Doug Villhard kept two sets of notebooks while he worked toward the WashU Olin MBA he earned in 2014—after he’d already established himself as a serial entrepreneur.
In one notebook, Villhard kept track of the course content so he’d be ready to apply the lessons to his businesses. In the other, he tracked his professors’ best teaching practices because one day, he hoped, he’d get to apply those lessons in his own classroom.
The day has arrived.
On July 1, Villhard began as Olin’s newest professor of practice in entrepreneurship and academic director for entrepreneurship for the business school. He replaces Clifford Holekamp, who originated the role 11 and a half years ago and retired last month.
“This wasn’t just happenstance for me,” Villhard said. “I’ve always loved teaching and working with students. This has always been my lifelong dream even before the success I’ve had in business.”
Success, indeed. Villhard is co-founder and president of Second Street, a St. Louis-based audience engagement platform that provides services to thousands of mostly media-related companies, including Gannett, CBS, Gatehouse Media and Sinclair Broadcast Group.
At the same time, he’s a partner with his brother in Villhard Growth Partners, a private equity firm that invests in, partners with and grows strong, tech-enabled business and healthcare services companies. All that after being involved in two other startups and serving as managing director for a technology consulting firm.
This fall, Villhard will start by teaching the CELect course with the Center for Experiential Learning—a hands-on course in which students consult with startups in the community. Though it’s not Villhard’s first foray into the classroom—he’s taught at Truman State and the Midland Institute for Entrepreneurship—he’s looking forward to working with Olin professors he learned from as a student.
‘Keep doing the good’
“Mahendra Gupta taught cost accounting and he would ask students for feedback, and the next class session he would reveal whatever they said, unedited. Mahendra said, ‘I am going to keep doing the good and stop doing the bad and improve on the rest,’” Villhard recalled. “That’s also the way I run my businesses. It’s part of the process—to get iteratively better.”

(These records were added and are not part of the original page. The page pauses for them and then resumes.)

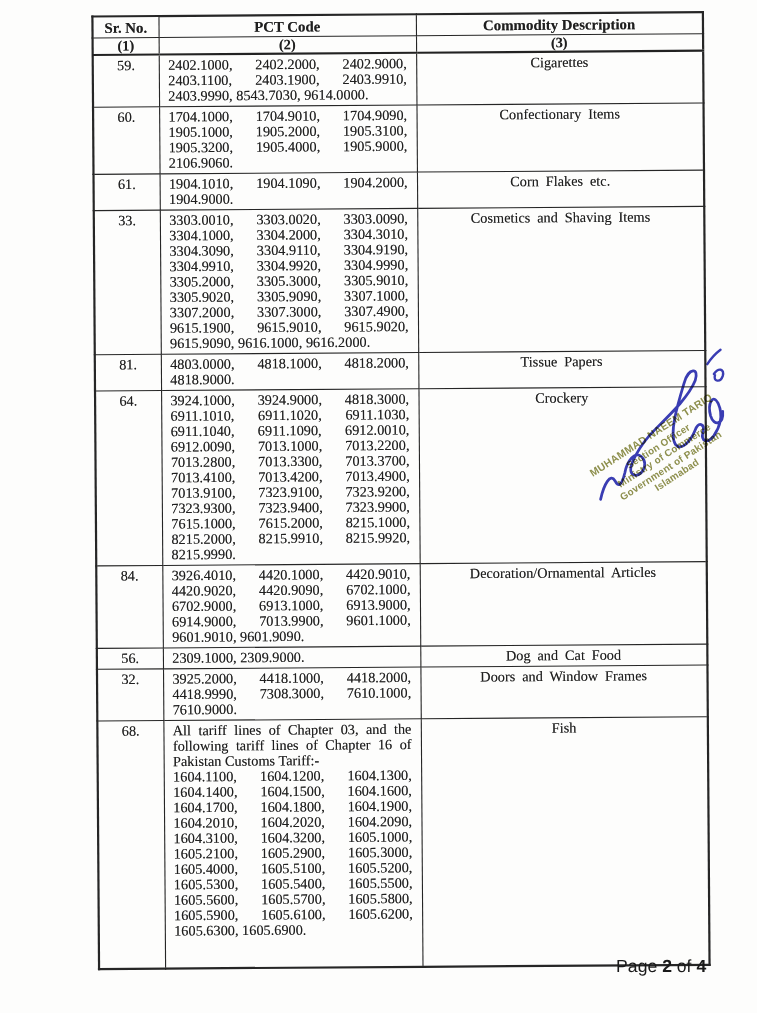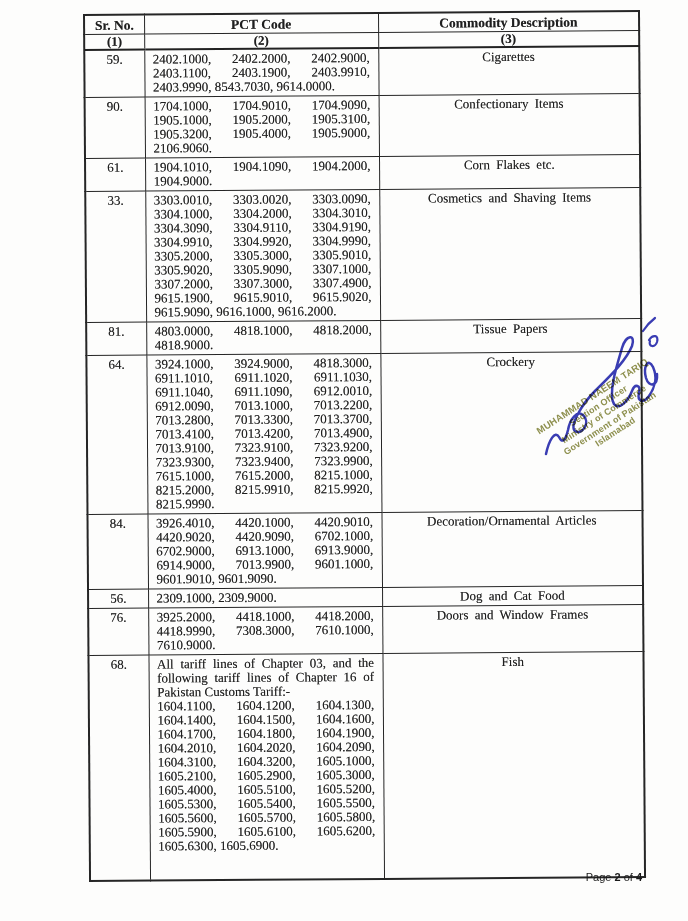"90." td.sr { text: 90 -> 60 }
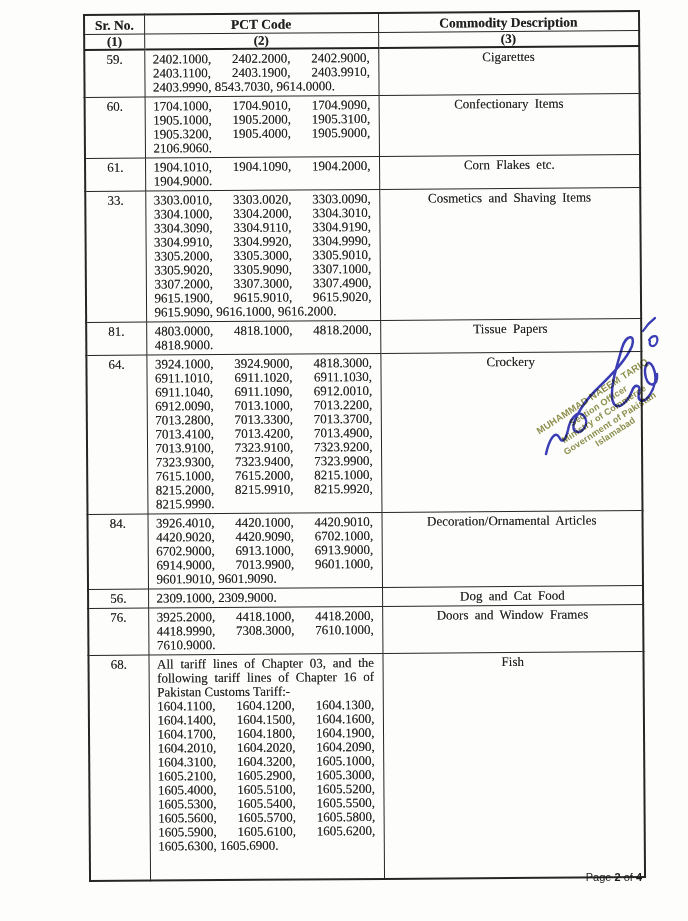"76." td.sr { text: 76 -> 32 }
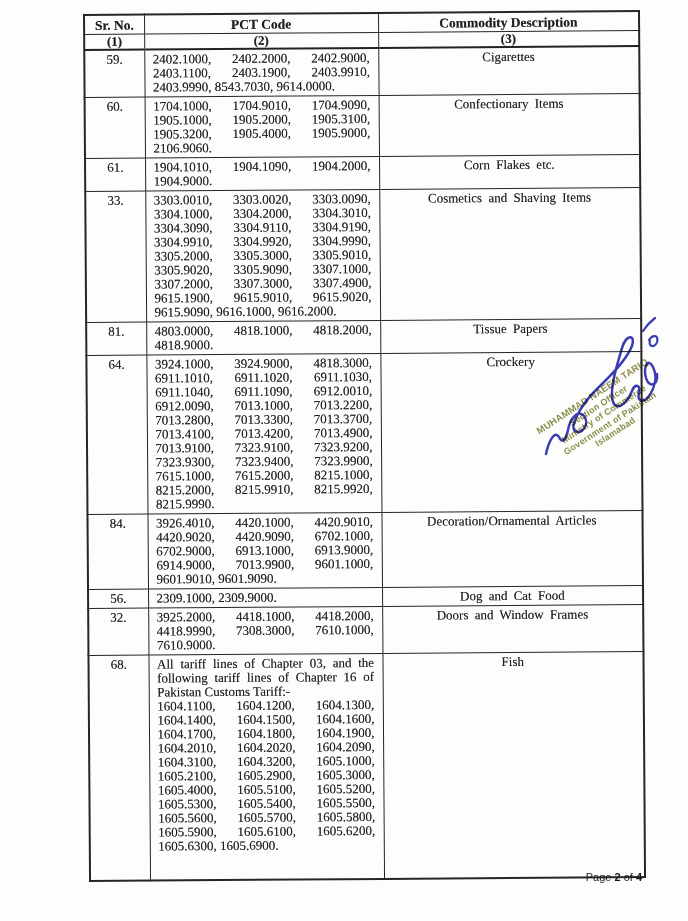"Page 2 of 4" .footer { font-size: 11px -> 16px }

He fondly recalls picking up tips from all the Olin faculty members including Todd Milbourn, Barton Hamilton, Ron King and Sam Chun. And he’s delighted Holekamp has agreed to continue as a mentor as well. “Even though Cliff wasn’t a professor of mine,” Villhard said, “he is so closely identified with the local entrepreneurship community and I’ve always admired his work championing entrepreneurship in St. Louis.”
Villhard sees his arrival on Olin’s faculty as an extension of what he absorbed while a student: learn, earn and then return. He’s been a WashU donor and an employer of students, and now he’s proud to have the opportunity to influence the incoming generations of startup gurus and entrepreneurs.
“To me, entrepreneurship is simply about solving problems. Thus, I love being around the kind of thinkers that are attracted to WashU.”
“I’ve employed the graduates of this school for more than a decade, and they’re brilliant and motivated and exceptional,” he said. “To me, entrepreneurship is simply about solving problems. Thus, I love being around the kind of thinkers that are attracted to WashU.”